Утром он встревожился безо всякой на то причины и перед выходом из круга повторил инструктаж на случай непредвиденной стычки. Шли медленно, не спеша, озираясь по сторонам. Что-то явно происходило, но что именно, Артём не понимал. Большой замкнулся, на вопросы отвечал отрывисто, резко, будто не слова выговаривал, а каленой картечью швырялся. Откуда-то слева из-за ближнего горизонта прибежала вполне обыкновенная лисичка средних размеров. Близко не подходила, держалась метрах в пятидесяти, но не отставала. Помрачневший Большой совсем озверел: послал Андрея к нехорошей матери, а Артёму посоветовал забить свой язык себе в известное место.

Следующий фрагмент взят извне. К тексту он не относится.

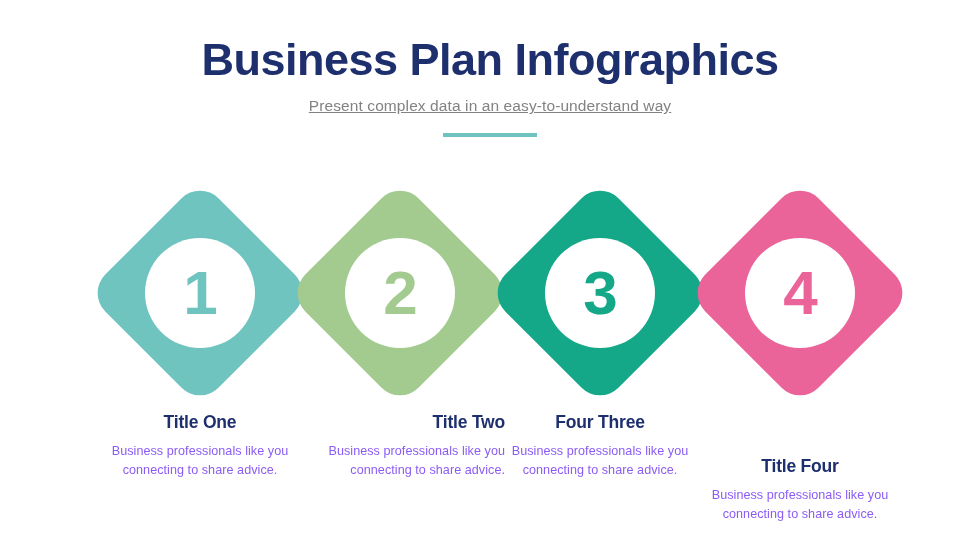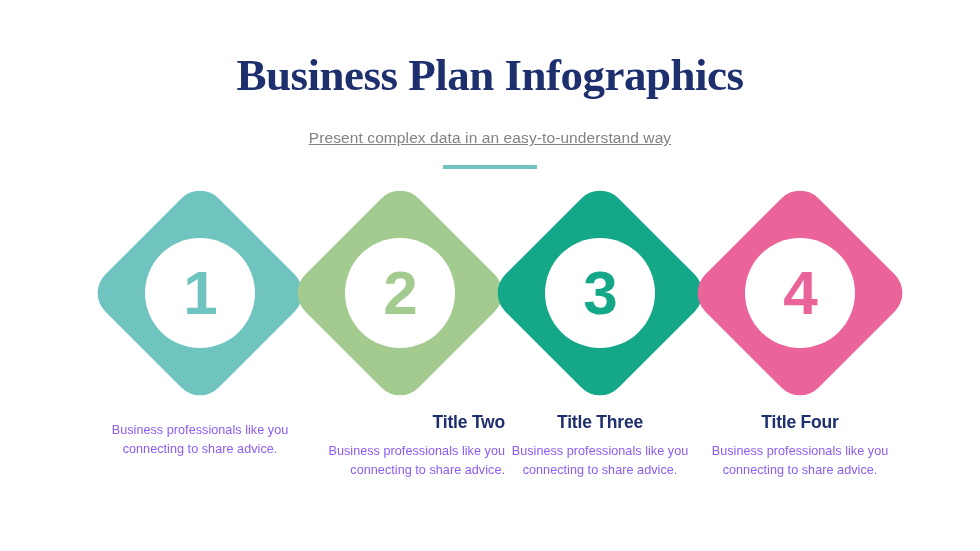"Business Plan Infographics" #main-title { font-family: Liberation Serif, serif -> Liberation Sans, sans-serif; margin: 16px -> 0 }
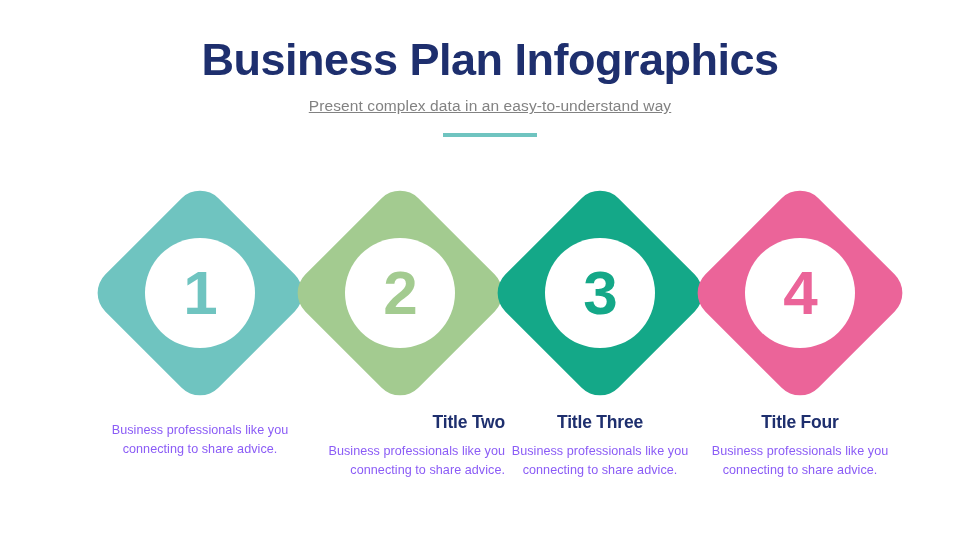"Title One" p.caption-title { html: none -> <p>Title One</p> }
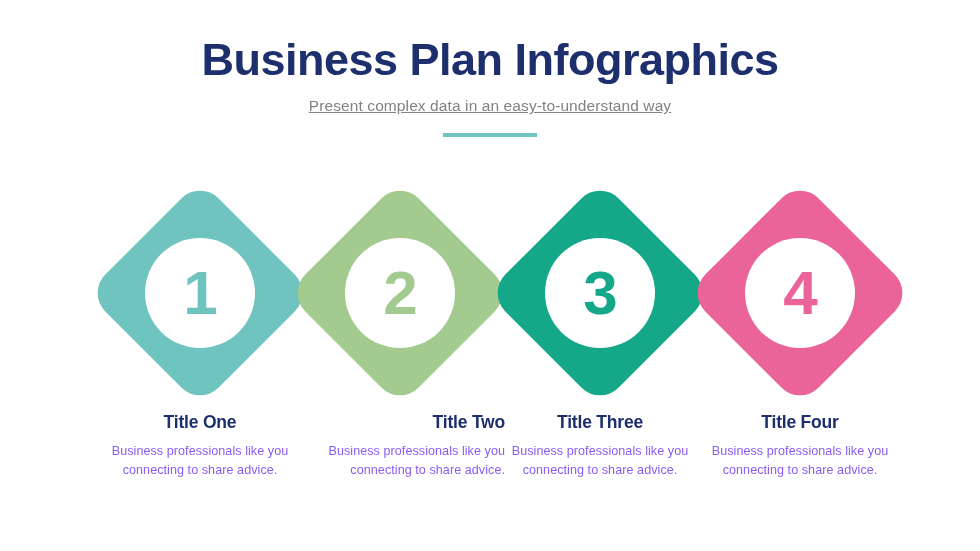"Title Three" p.caption-title { text: Title -> Four }
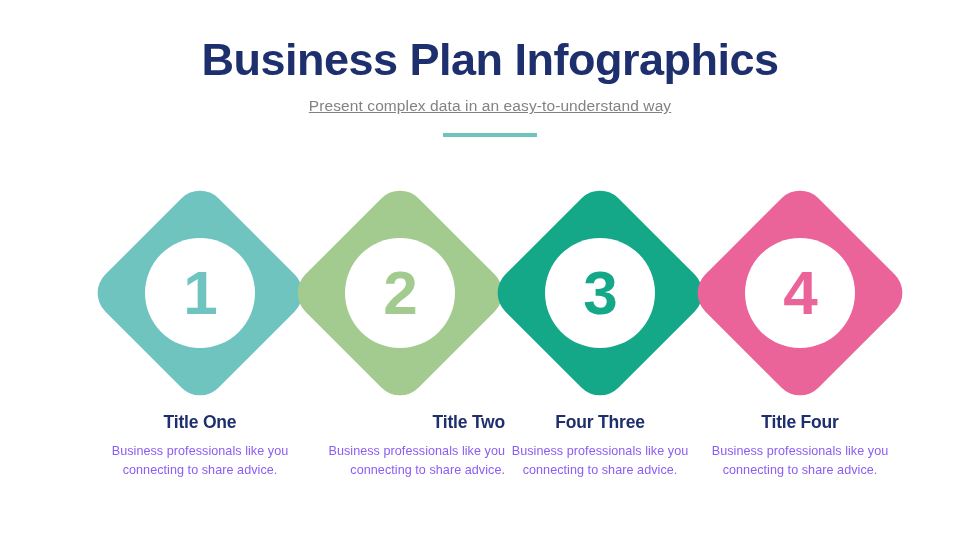"Title Four" div.caption { margin-top: none -> 44px }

Его походка сделалась еще тяжелей и в то же время обрела поистине пружинную упругость.
Лиса забежала сбоку, отрывисто тявкнула, привлекая внимание. Между пустыней и нависающим «небом», загородив горизонт, появился огромный продолговатый глаз с налитым кровью белком и тяжелыми веками, начисто лишенными ресниц; черный, как воронье крыло, зрачок в упор уставился на пришельцев. Что-то происходило, что-то нехорошее сгущалось вокруг, атмосфера стремительно накалялась.
— Не жмитесь ко мне, идиоты! — зарычал Большой. — Кому вы нужны, кроме меня и налоговой службы?!
Навстречу катилась банка тушенки, катилась сама по себе в полном безветрии Ада. Большой с остервенением плюнул в ее сторону, но не попал. Артёму стало нехорошо, он ничего не понимал. Он терялся в догадках и не знал, к чему готовиться. Что может быть хуже?
Лиса тявкала тихонько, но беспрестанно. Это порядком действовало на нервы, а тут еще откуда-то из-за спины послышалось отчетливое, издевательски-злорадное граянье. Артём обернулся: почти над самыми их головами реял большущий, изрядно облезлый ворон с осмысленным выражением ненависти в круглых глазах.
— Гр-р-роб! — с удовольствием сказала зловещая птица. — На гор-р-рбу гр-р-роб! На гр-робу вор-р-рон! Гр-рудинка р-радует Р-руми!
— Р-рано р-радуешься, Р-руми, — огрызнулся Большой. — Дур-р-рак!
— Раб! Р-р-р-ра-аб! — озлился ворон, заполошно хлопая крыльями, но предусмотрительно держась в недосягаемости прицельного броска. — Пр-р-роклят! Пр-р-роклят!